Measurements were performed simultaneously at 5 time points: presternotomy, poststernotomy, before cardiopulmonary bypass, after cardiopulmonary bypass, and after sternal closure. A series of statistical and comparison analyses including ANOVA, Pearson correlation, Bland-Altman plots, quadrant plots, and polar plots were performed, and inherent precision for each method and percent errors for mutual interchangeability were calculated. For the 6 two-by-two comparisons of the methods, the Pearson correlation coefficients (r), the percentage errors (% error), and concordance ratios (CR) were as follows: ECOM_versus_ITD-PAC (r = 0.611, % error = 53%, CR = 75%); FLOTRAC_versus_ITD-PAC (r = 0.676, % error = 49%, CR = 77%); 3D-TEE versus ITD-PAC (r = 0.538, % error = 64%, CR = 67%); FLOTRAC_versus_ECOM (r = 0.627, % error = 51%, CR = 75%); 3D-TEE_versus ECOM (r = 0.423, % error = 70%, CR = 60%), and 3D-TEE_versus_FLOTRAC (r = 0.602, % error = 59%, CR = 61%).

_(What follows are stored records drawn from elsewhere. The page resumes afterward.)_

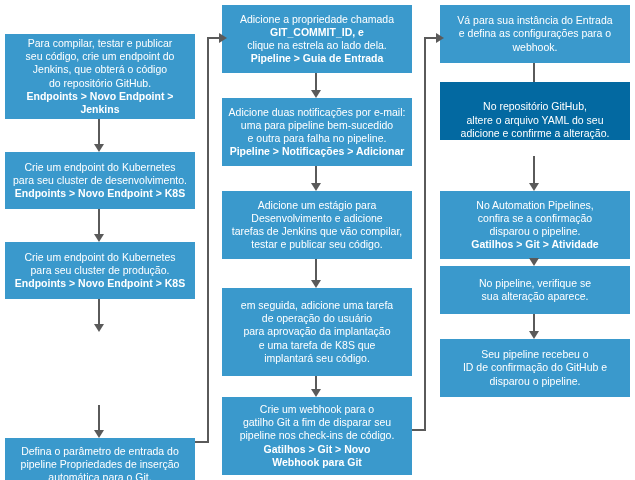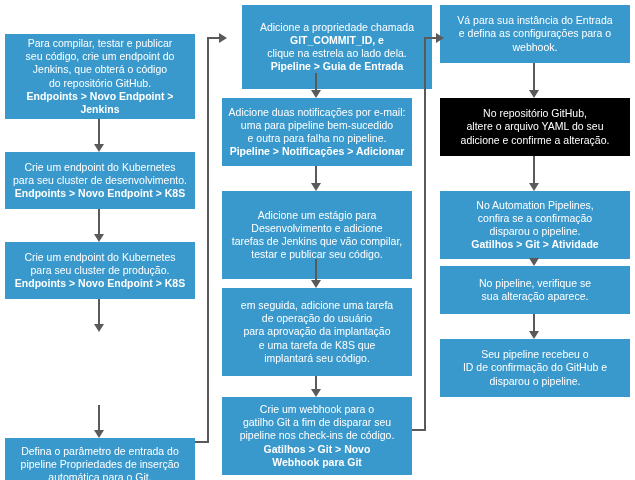"Adicione a propriedade chamada" div.flow-box { height: 84px -> 68px; margin-left: 20px -> none }
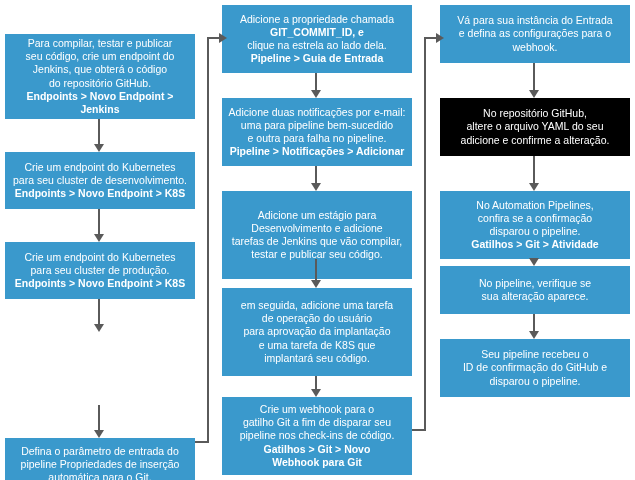"No repositório GitHub," div.flow-box { background: #000000 -> #0369a1; justify-content: none -> flex-end; top: 98px -> 82px }
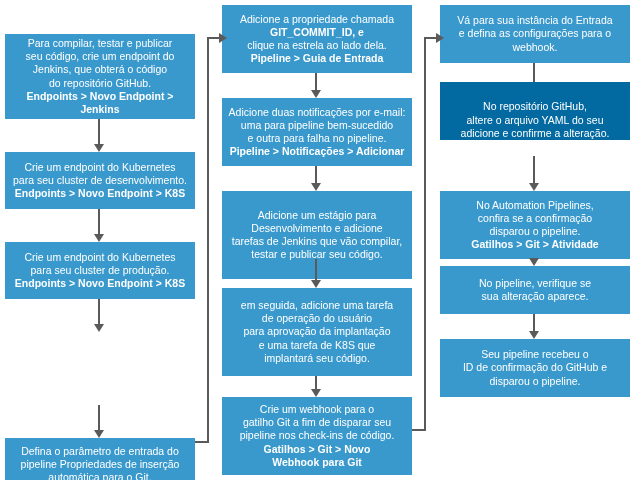"Adicione um estágio para" div.flow-box { height: 88px -> 68px }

Based on the recommended statistical measures of interchangeability, ECOM, FLOTRAC, and 3D-TEE are not interchangeable with each other or to the reference standard invasive ITD-PAC method in patients undergoing nonemergent cardiac bypass surgery. Despite the negative result in this study and the majority of previous studies, these less-invasive methods of CO have continued to be used in the hemodynamic management of patients. Each device has its own distinct technical features and inherent limitations; it is clear that no single device can be used universally for all patients. Therefore, different methods or devices should be chosen based on individual patient conditions, including the degree of invasiveness, measurement performance, and the ability to provide real-time, continuous CO readings.
本研究旨在通过比较准确性、精密度和趋势能力,比较 4 种心输出量测量设备的相互可互换性。
单中心前瞻性观察研究。
非大学教学医院,单中心。
44 例择期、非紧急冠状动脉旁路移植术(CABG)患者。
使用 4 种方法对每位参与者的心输出量进行测量:肺动脉导管间歇性热稀释法(ITD-PAC)、经气管心输出量监测仪(ECOM)、FloTrac/Vigileo 系统(FLOTRAC)和 3 维经食管超声心动图(3D-TEE)。
在 5 个时间点同时进行测量:胸骨切开前、胸骨切开后、体外循环前、体外循环后和胸骨关闭后。进行了一系列包括方差分析、Pearson 相关分析、Bland-Altman 图、象限图和极坐标图在内的统计和比较分析,并计算了每种方法的固有精密度和相互可互换性的百分比误差。对于 6 种两两比较方法,Pearson 相关系数(r)、百分比误差(%误差)和一致性比(CR)如下:ECOM 与 ITD-PAC(r = 0.611,%误差= 53%,CR = 75%);FLOTRAC 与 ITD-PAC(r = 0.676,%误差= 49%,CR = 77%);3D-TEE 与 ITD-PAC(r = 0.538,%误差= 64%,CR = 67%);FLOTRAC 与 ECOM(r = 0.627,%误差= 51%,CR = 75%);3D-TEE 与 ECOM(r = 0.423,%误差= 70%,CR = 60%)和 3D-TEE 与 FLOTRAC(r = 0.602,%误差= 59%,CR = 61%)。
根据推荐的可互换性统计测量方法,ECOM、FLOTRAC 和 3D-TEE 彼此之间或与非紧急旁路手术患者的参考标准侵入性 ITD-PAC 方法均不可互换。尽管本研究和大多数先前的研究结果均为阴性,但这些非侵入性心输出量测量方法仍继续用于患者的血流动力学管理。每种设备都有其独特的技术特点和固有局限性;显然,没有一种单一的设备可以普遍适用于所有患者。因此,应根据患者的个体情况选择不同的方法或设备,包括侵入性程度、测量性能以及提供实时、连续心输出量读数的能力。